### YOUR TASK
Below is a set of entries. Print the line that contains "- This dataset contains 50K reviews of movies" and every later line word for word, through the final one.

### MATERIAL PROVIDED
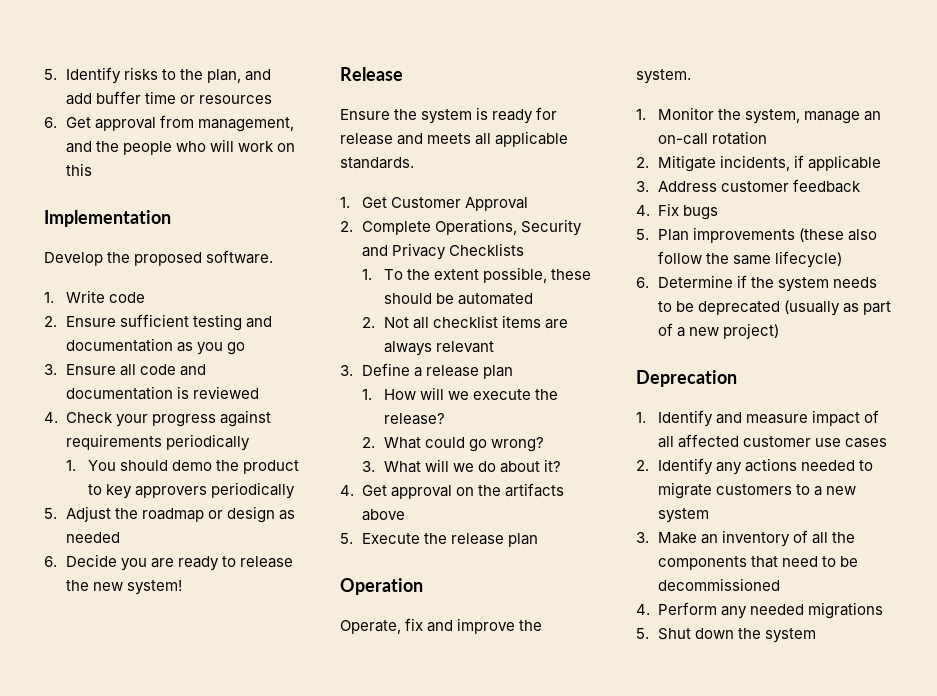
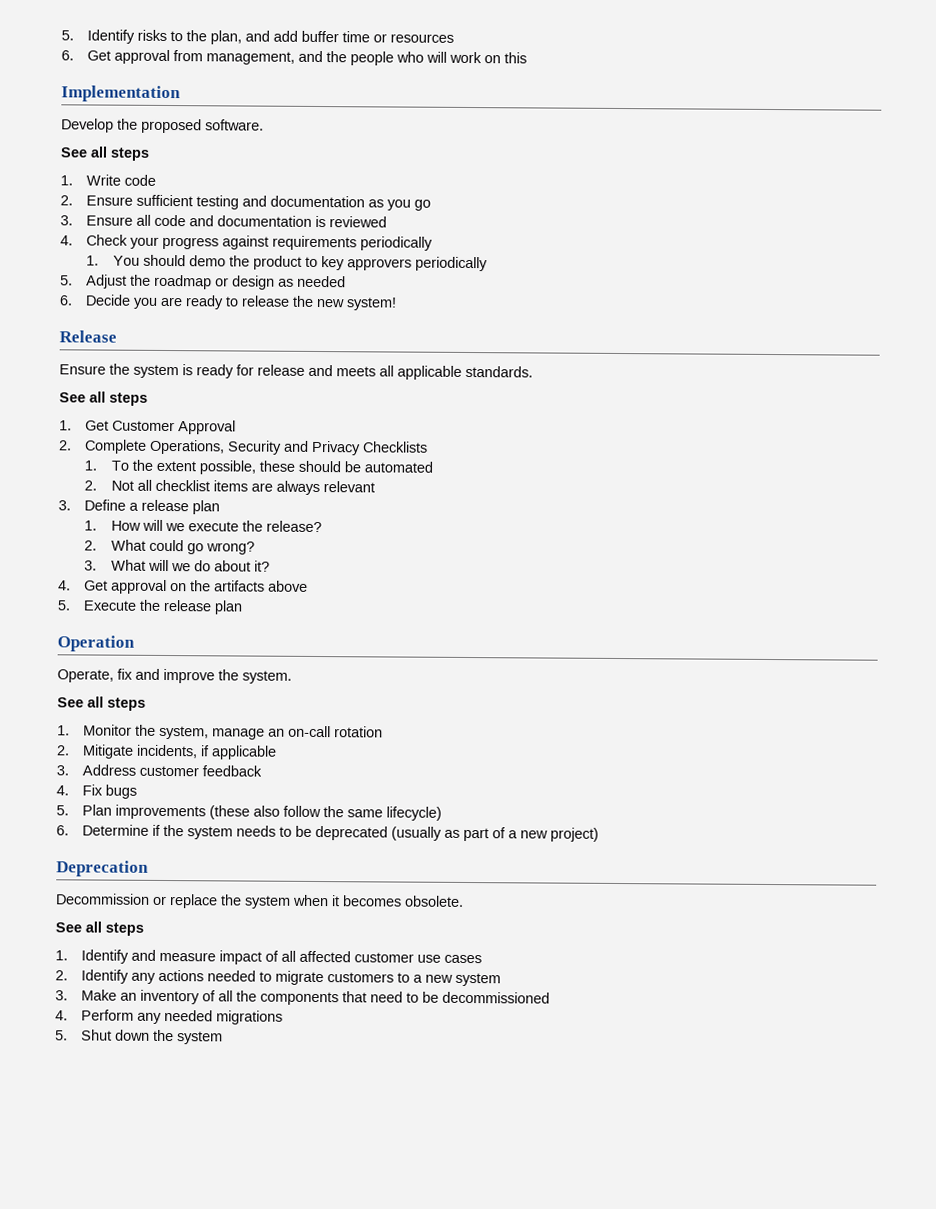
  Develop the proposed software.
+ See all steps
  Ensure the system is ready for release and meets all applicable standards.
+ See all steps
  Operate, fix and improve the system.
+ See all steps
+ Decommission or replace the system when it becomes obsolete.
+ See all steps

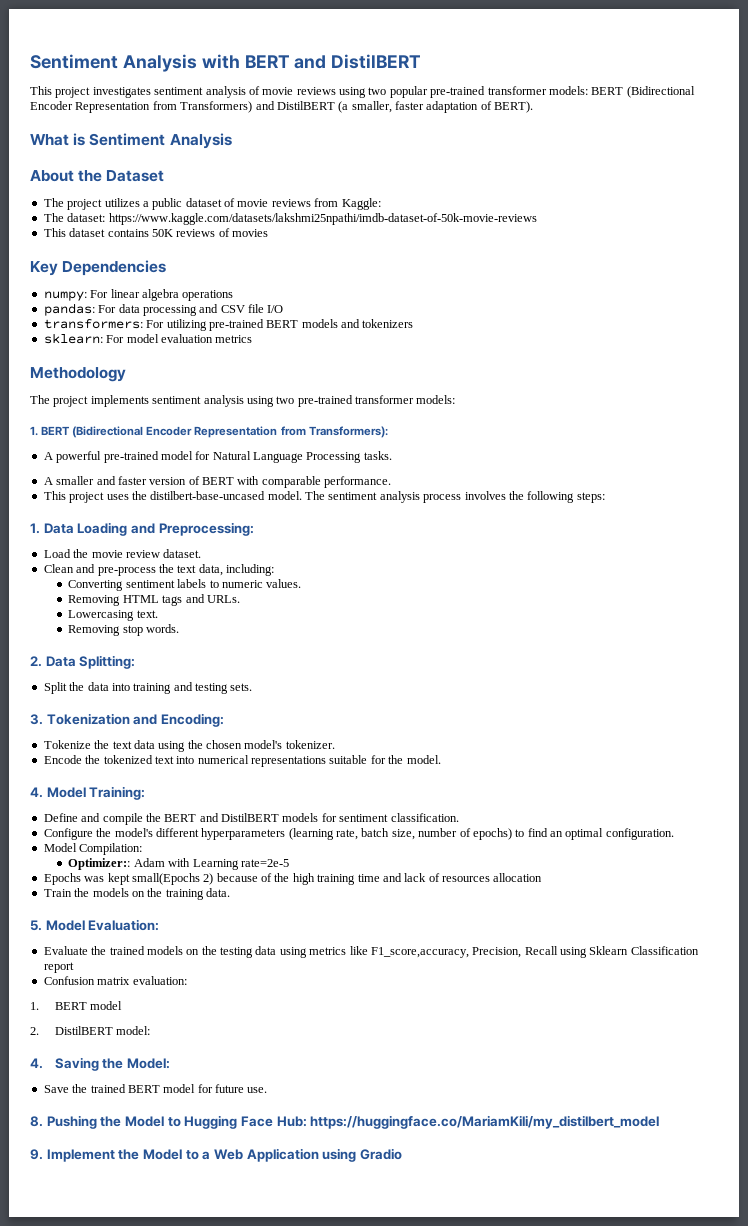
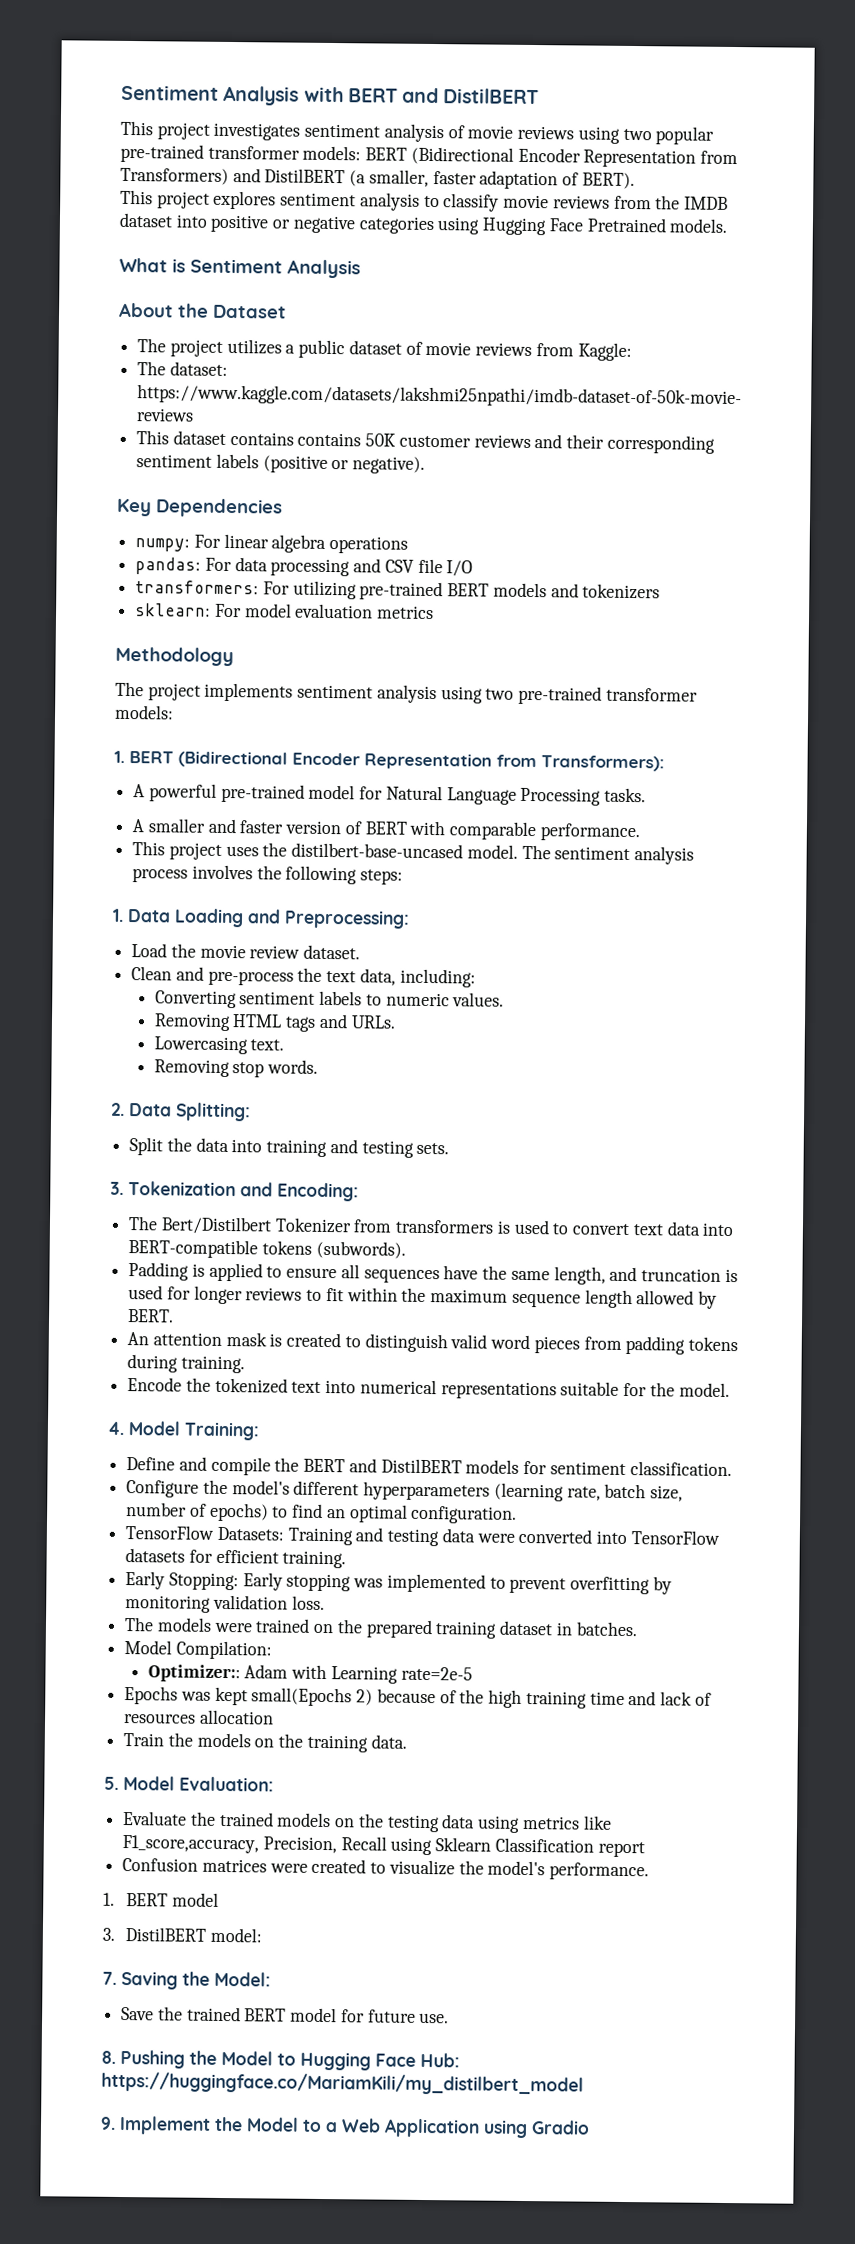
+ This project explores sentiment analysis to classify movie reviews from the IMDB dataset into positive or negative categories using Hugging Face Pretrained models.
- This dataset contains 50K reviews of movies
+ This dataset contains contains 50K customer reviews and their corresponding sentiment labels (positive or negative).
- Tokenize the text data using the chosen model's tokenizer.
+ The Bert/Distilbert Tokenizer from transformers is used to convert text data into BERT-compatible tokens (subwords).
+ Padding is applied to ensure all sequences have the same length, and truncation is used for longer reviews to fit within the maximum sequence length allowed by BERT.
+ An attention mask is created to distinguish valid word pieces from padding tokens during training.
+ TensorFlow Datasets: Training and testing data were converted into TensorFlow datasets for efficient training.
+ Early Stopping: Early stopping was implemented to prevent overfitting by monitoring validation loss.
+ The models were trained on the prepared training dataset in batches.
- Confusion matrix evaluation:
+ Confusion matrices were created to visualize the model's performance.
- 2. DistilBERT model:
+ 3. DistilBERT model:
- 4. Saving the Model:
+ 7. Saving the Model:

### THE ANSWER
- This dataset contains 50K reviews of movies
+ This dataset contains contains 50K customer reviews and their corresponding sentiment labels (positive or negative).
- Tokenize the text data using the chosen model's tokenizer.
+ The Bert/Distilbert Tokenizer from transformers is used to convert text data into BERT-compatible tokens (subwords).
+ Padding is applied to ensure all sequences have the same length, and truncation is used for longer reviews to fit within the maximum sequence length allowed by BERT.
+ An attention mask is created to distinguish valid word pieces from padding tokens during training.
+ TensorFlow Datasets: Training and testing data were converted into TensorFlow datasets for efficient training.
+ Early Stopping: Early stopping was implemented to prevent overfitting by monitoring validation loss.
+ The models were trained on the prepared training dataset in batches.
- Confusion matrix evaluation:
+ Confusion matrices were created to visualize the model's performance.
- 2. DistilBERT model:
+ 3. DistilBERT model:
- 4. Saving the Model:
+ 7. Saving the Model:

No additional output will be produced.